PASADENA, CALIFORNIA--The surprising heat from 63 brown dwarfs is helping astronomers make the case that these puzzling objects are failed stars, and not big planets, as some have argued. But even though they fail to shine, the dwarfs may still leave a legacy. The heat suggests that the dwarfs are wrapped in a dusty disk of the kind that typically give birth to planets, a team reported here on 7 June at a meeting of the American Astronomical Society.
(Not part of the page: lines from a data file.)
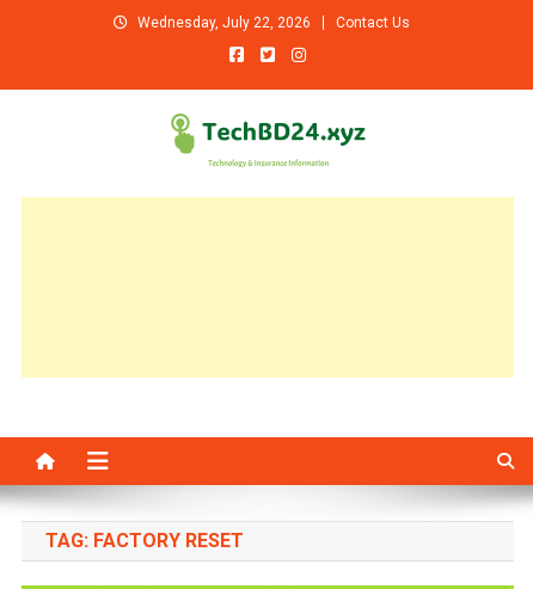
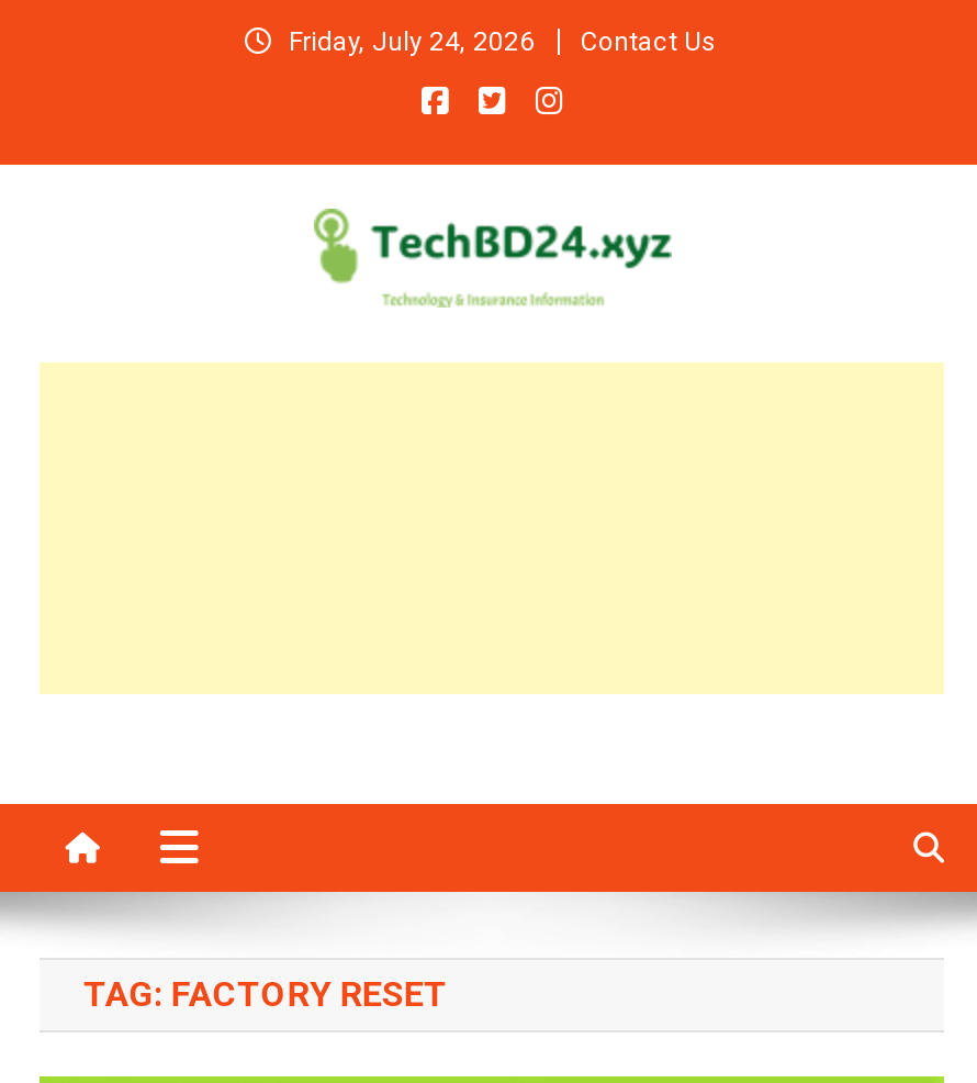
[137,14,311,31] Wednesday, July 22, 2026 -> [289,26,535,57] Friday, July 24, 2026

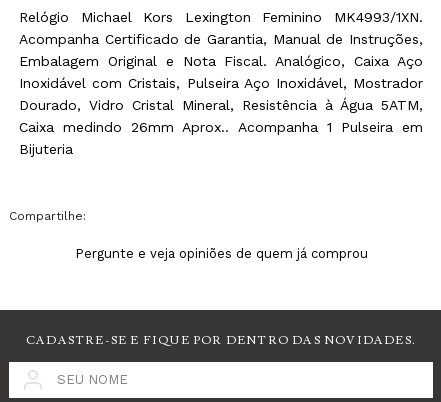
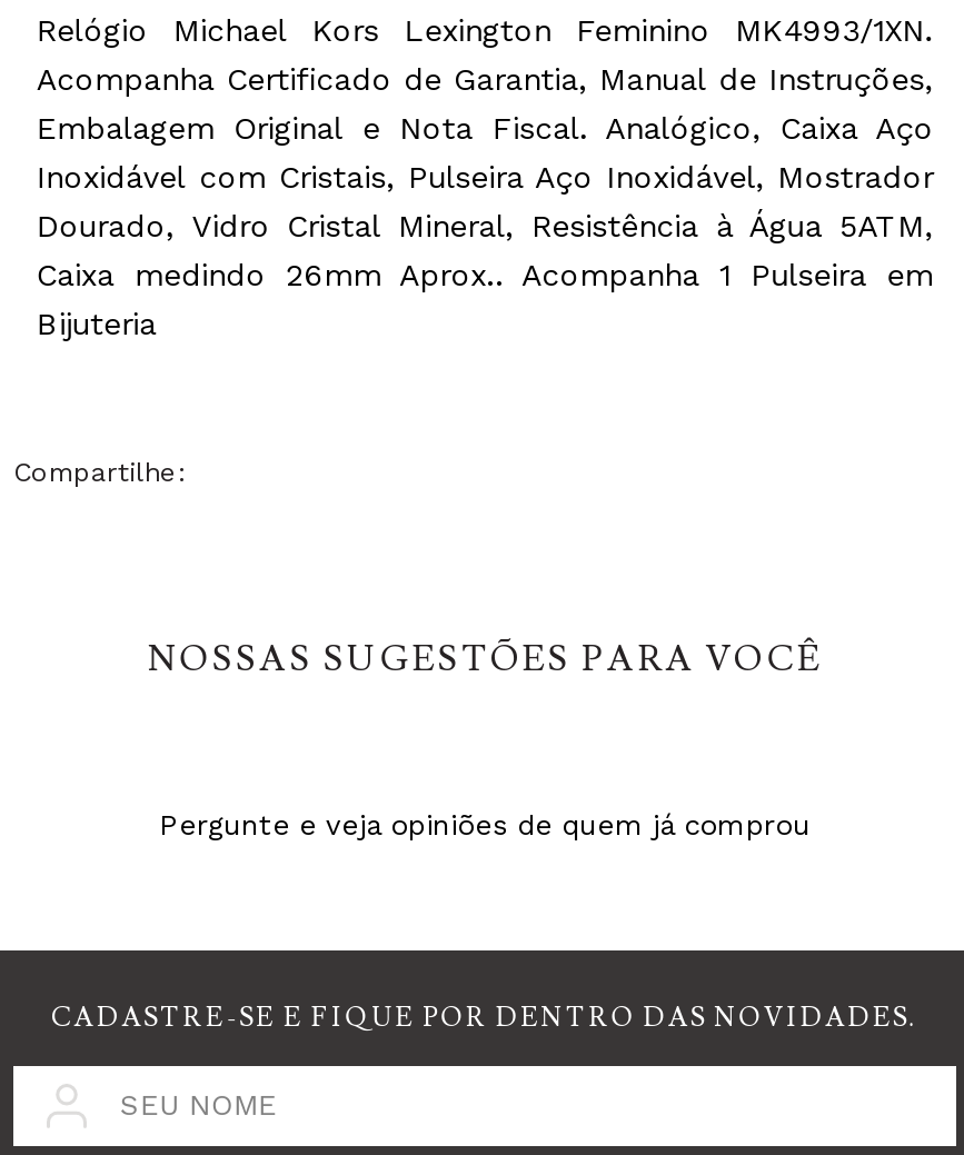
none -> [147,637,822,681] NOSSAS SUGESTÕES PARA VOCÊ

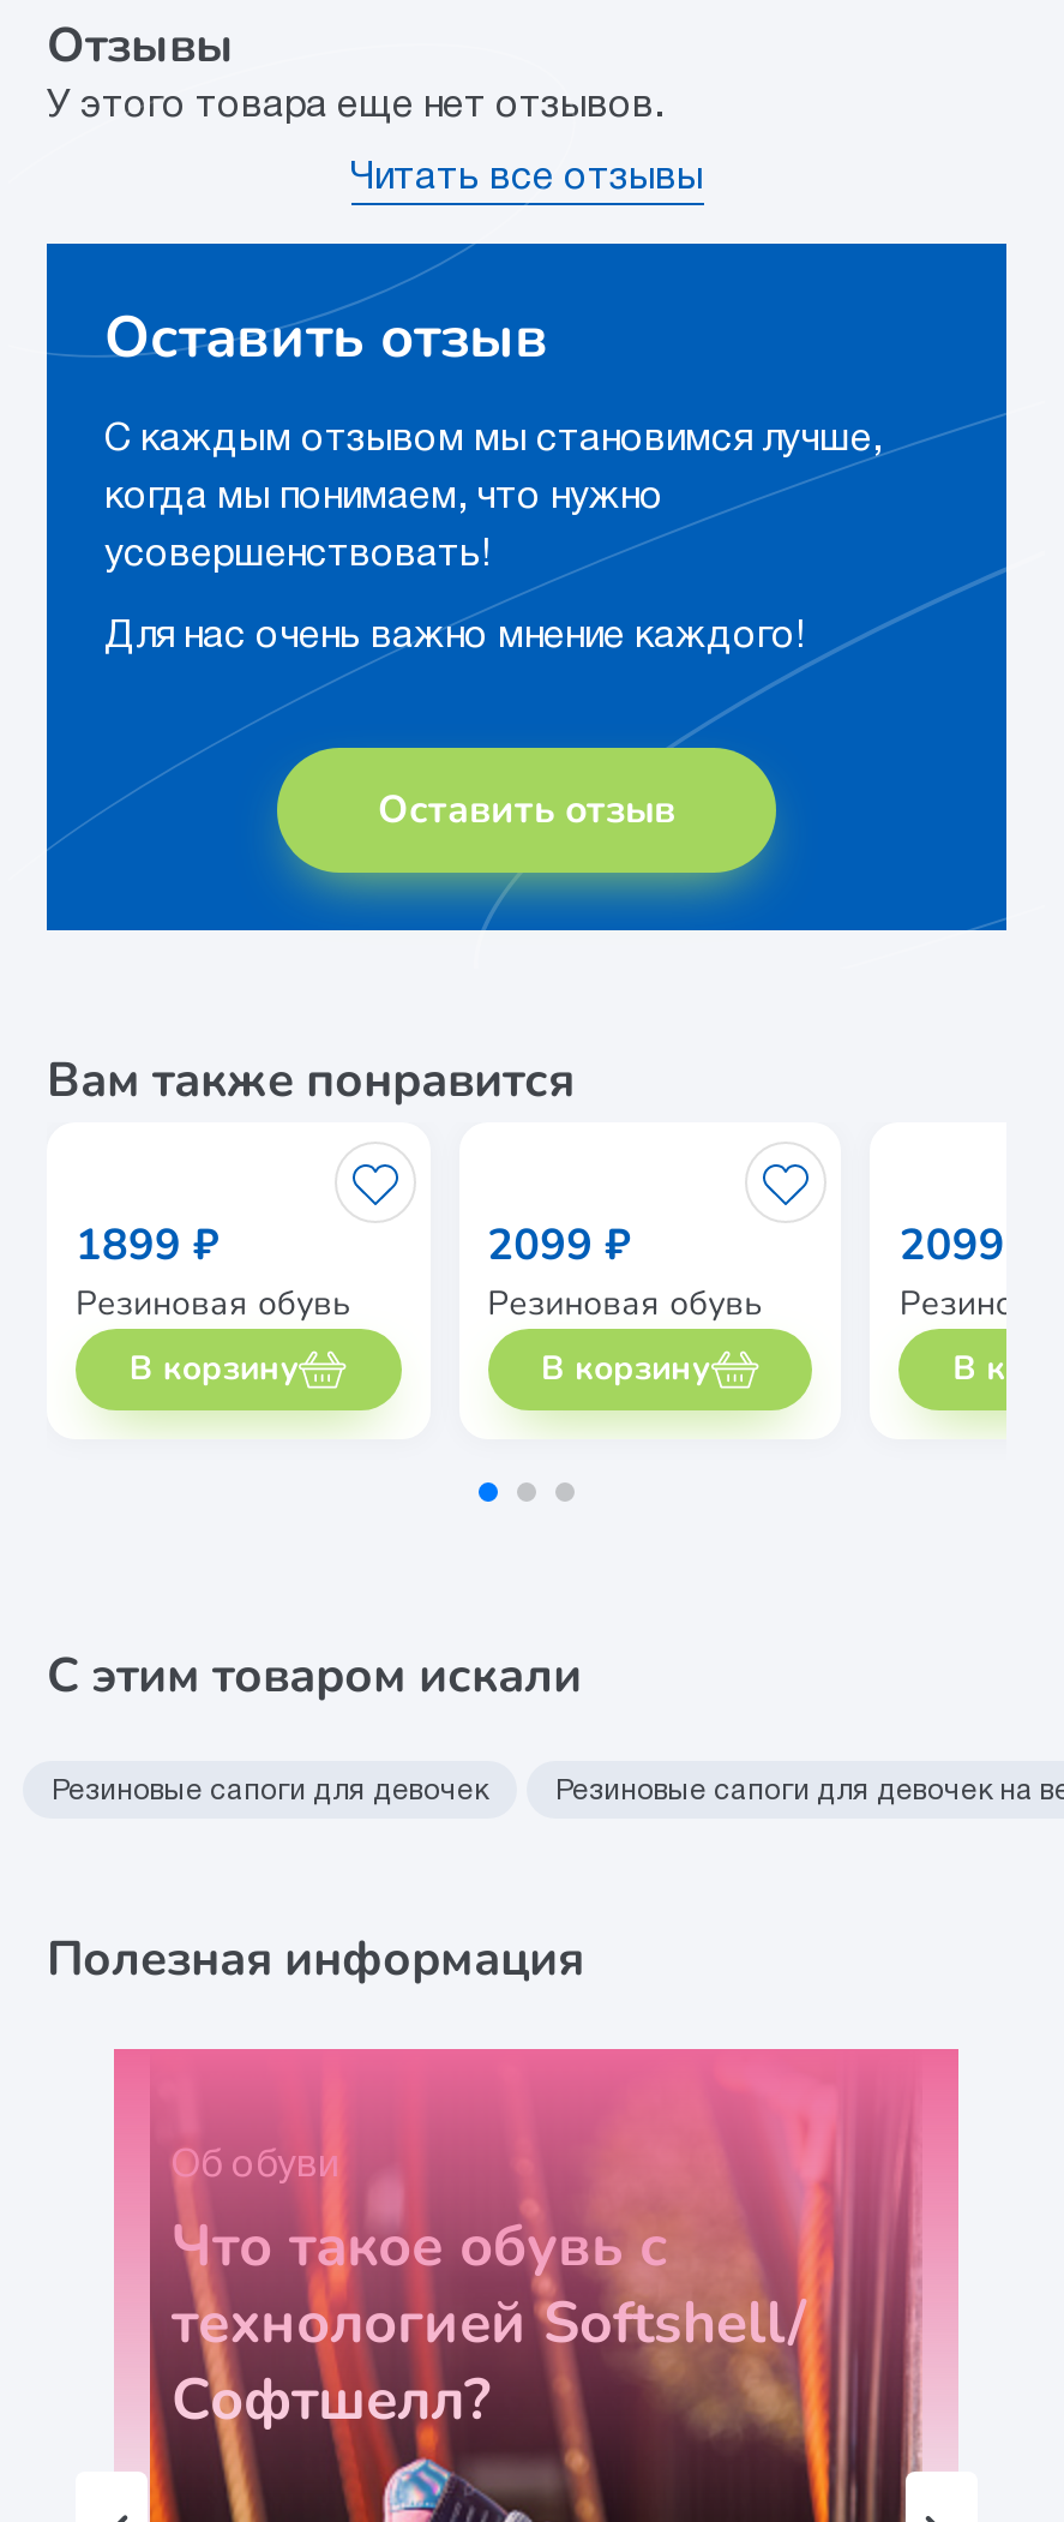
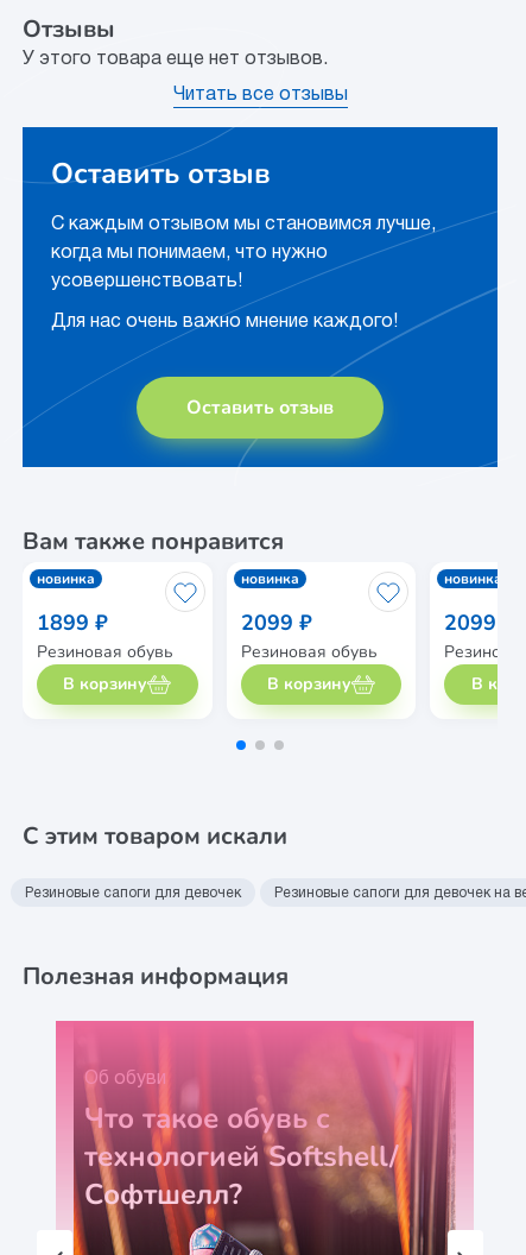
none -> [37,569,95,588] новинка
none -> [241,569,299,588] новинка
none -> [444,569,503,588] новинка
In the past 5 years, a misfit class of gaseous balls has been discovered orbiting nearby stars or floating freely through space (ScienceNOW, 5 October 2000 and 26 February 2001). It's hard to know how they formed: The brown dwarfs seem too heavy to have formed from the slow agglomeration of material, like jumbo-sized planets such as Jupiter. Yet they are too light to ignite the nuclear fusion that powers stars. Confused astronomers named the objects failed stars, superplanets, or simply brown dwarfs. But they admit they didn't really know which were stars and which were planets.
At least part of the question has now been answered: The free-floating brown dwarfs are stars. Although brown dwarfs have no nuclear fire in their belly, they are hot enough to emit infrared radiation, just like a human body. And if they formed from contracted clouds like a star, a warm dusty disk should orbit the dwarf and radiate a lot of additional infrared light. It was precisely this extra light that astrophysicist Charles Lada of the Harvard-Smithsonian Center for Astrophysics in Cambridge, Massachusetts, was looking for when his team surveyed 100 free-floating brown dwarfs in the nearby Trapezium star cluster in March 2000, using the 3.5-meter New Technology Telescope in Chile. They found it in 63 dwarfs. An oversized free-floating planet formed by agglomeration would not have a disk, explains Lada, so these dwarfs must have formed like stars. And the disks could spawn small, inhospitable planets, he says.
"This is compelling evidence," says Geoff Marcy, an astronomer at the University of California, Berkeley. And although he is confident that the disks are real, Marcy points out that astronomers' models of brown dwarfs are still in their infancy, and it's hard to predict exactly how much heat they produce. Further refinements in brown dwarf models should soon reduce that uncertainty, he says.